In this paper, fresh tea leaves of the Entaizao tea varieties in the Enshi Yulu Nature Reserve were used as the research objects, the quality index (QI) of different quality grades (QG) were calculated, and the corresponding relationship between QI, QG, and the purchase price was clarified. Then, NIRS were obtained, and the spectral noise information was removed by various pre-processing methods. The characteristic spectral data was extracted by using the synergy interval partial least squares (si-PLS) method and genetic algorithm (GA), then the principal component analysis (PCA) method was applied to compress and extract the above characteristic spectral information, and finally, the back-propagation artificial neural network (BP-ANN) method combined with three transfer functions was used to establish a NIRS digital model of the purchase price. The actual application effect of the model was tested using external samples. This study can provide a convenient new method for the rapid, non-destructive, objective, and digital evaluation of the purchase price of Enshi Yulu fresh tea leaves, striving to overcome subjective factors and laying a solid scientific foundation for the next step of developing a portable near-infrared spectrometer for the purchase price of fresh tea leaves.

2. Materials and Methods

2.1. Samples and Classification of Fresh Tea Leaves

Samples of Entaizao tea variety fresh tea leaves were picked from March to May 2022. The sample standard was one bud, one bud and the first leaf, one bud and the first two leaves, and one bud and the first three leaves. Then, seven quality grades of fresh tea processing samples were mixed with the above fresh tea leaves [3] (

Table 1. Composition of seven grades fresh tea leaves samples (fresh weight ratio/%).

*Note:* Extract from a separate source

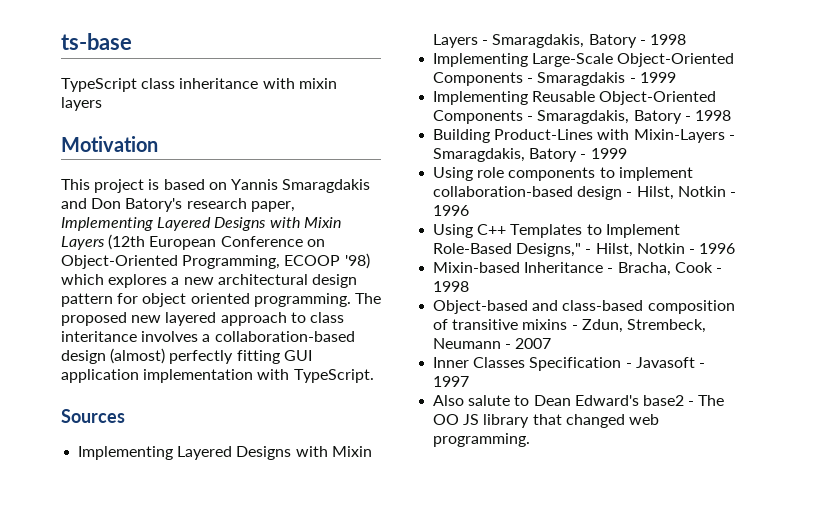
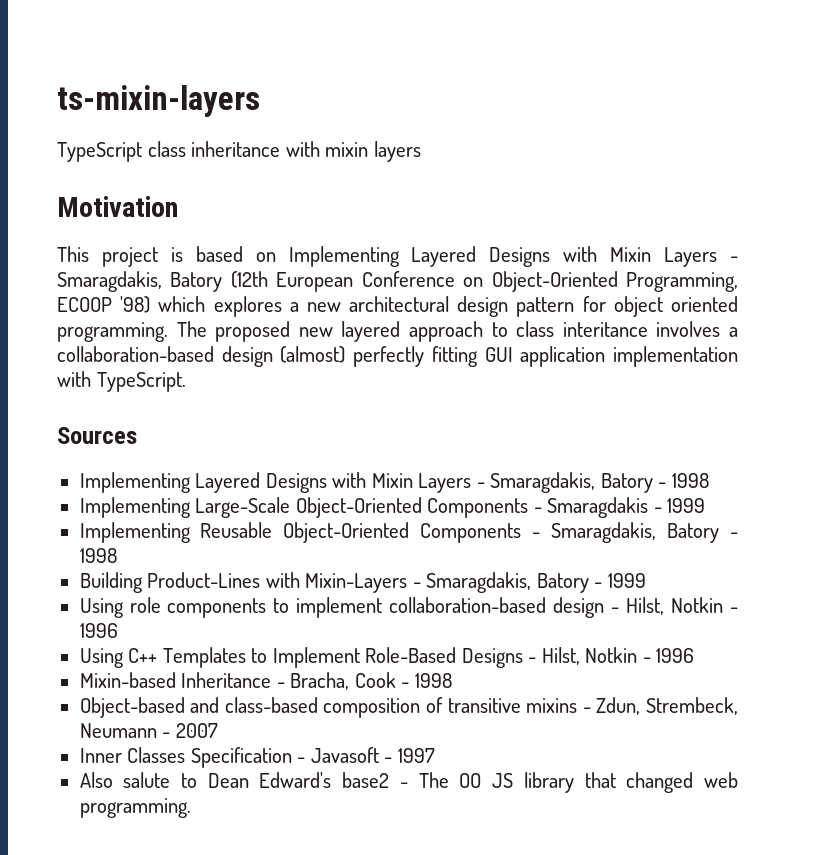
[61,33,132,50] ts-base -> [57,85,260,117] ts-mixin-layers
[230,179,371,193] [61,198,295,212] [61,217,341,231] [61,236,105,250] Yannis Smaragdakis and Don Batory's research paper, Implementing Layered Designs with Mixin Layers -> [288,246,738,267] [57,271,223,292] Implementing Layered Designs with Mixin Layers - Smaragdakis, Batory
[516,243,582,257] Designs," -> [461,648,523,668] Designs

Tenderness	Grade 1	Grade 2	Grade 3	Grade 4	Grade 5	Grade 6	Grade 7
Bud	100	0	0	0	0	0	0
One bud and first leaf	0	100	85	75	25	0	0
One bud and two leaves	0	0	15	25	75	75	25
One bud and three leaves	0	0	0	0	0	25	75

), (grade 1 samples have the best quality, while grade 7 samples have the worst quality). Each grade had 8 samples and each sample were approximately 100 g. In order to ensure the fairness of fresh leaf prices, in this study the price was set by a team of three people, including one fresh leaf purchaser, one tea expert, and one tea farmer. The prices of fresh leaf tea are set based on the quality of fresh leaves. The quality of fresh leaves is closely related to their tenderness, integrity, uniformity, and purity. The better the tenderness of fresh leaves, the fresher they are, which is beneficial for kneading and shaping during processing. The integrity of fresh leaves is good, indicating that the buds and leaves of fresh leaves are not separated, and the finished tea has less broken tea. The high uniformity of fresh leaves indicates that the picking standards for fresh leaves are consistent, making it easy to use the same processing parameters and improving the utilization rate of fresh leaves. The purity of fresh leaves is good, indicating that there are fewer impurities in the fresh leaves, such as grass leaves and other leaves. Therefore, the better the quality of fresh leaves, the higher the price of the fresh leaves. In addition, considering the market demand factor and local price levels when purchasing fresh leaves, the average purchase price of fresh leaves from grade 1 to grade 7 ranges from 30 RMB/kg to 220 RMB/kg in this research. According to the different quality grades, of the 56 samples, 42 were selected for the calibration set model and 14 were used for validation, with a ratio of 3:1. Additionally, 14 samples purchased from the local market were used to test the effectiveness of the price calibration model.

2.2. Spectral Collection

Near-infrared spectroscopy (NIRS) data were acquired using a Thermo Antaris II Fourier transform (FT) NIR spectrometer (Thermofisher Scientific, Waltham, MA, USA) in reflectance mode, equipped with an InGaAs detector and an integrating sphere accessory. To obtain the spectral data, 10 g of the fresh tea samples were placed in a sample cup that rotated 360° during scanning. The spectral range was between 10,000 cm⁻¹ and 4000 cm⁻¹, with 3.857 cm⁻¹ intervals. Each sample was scanned three times, and the average spectrum of the three scans was used for subsequent analysis (Figure 1).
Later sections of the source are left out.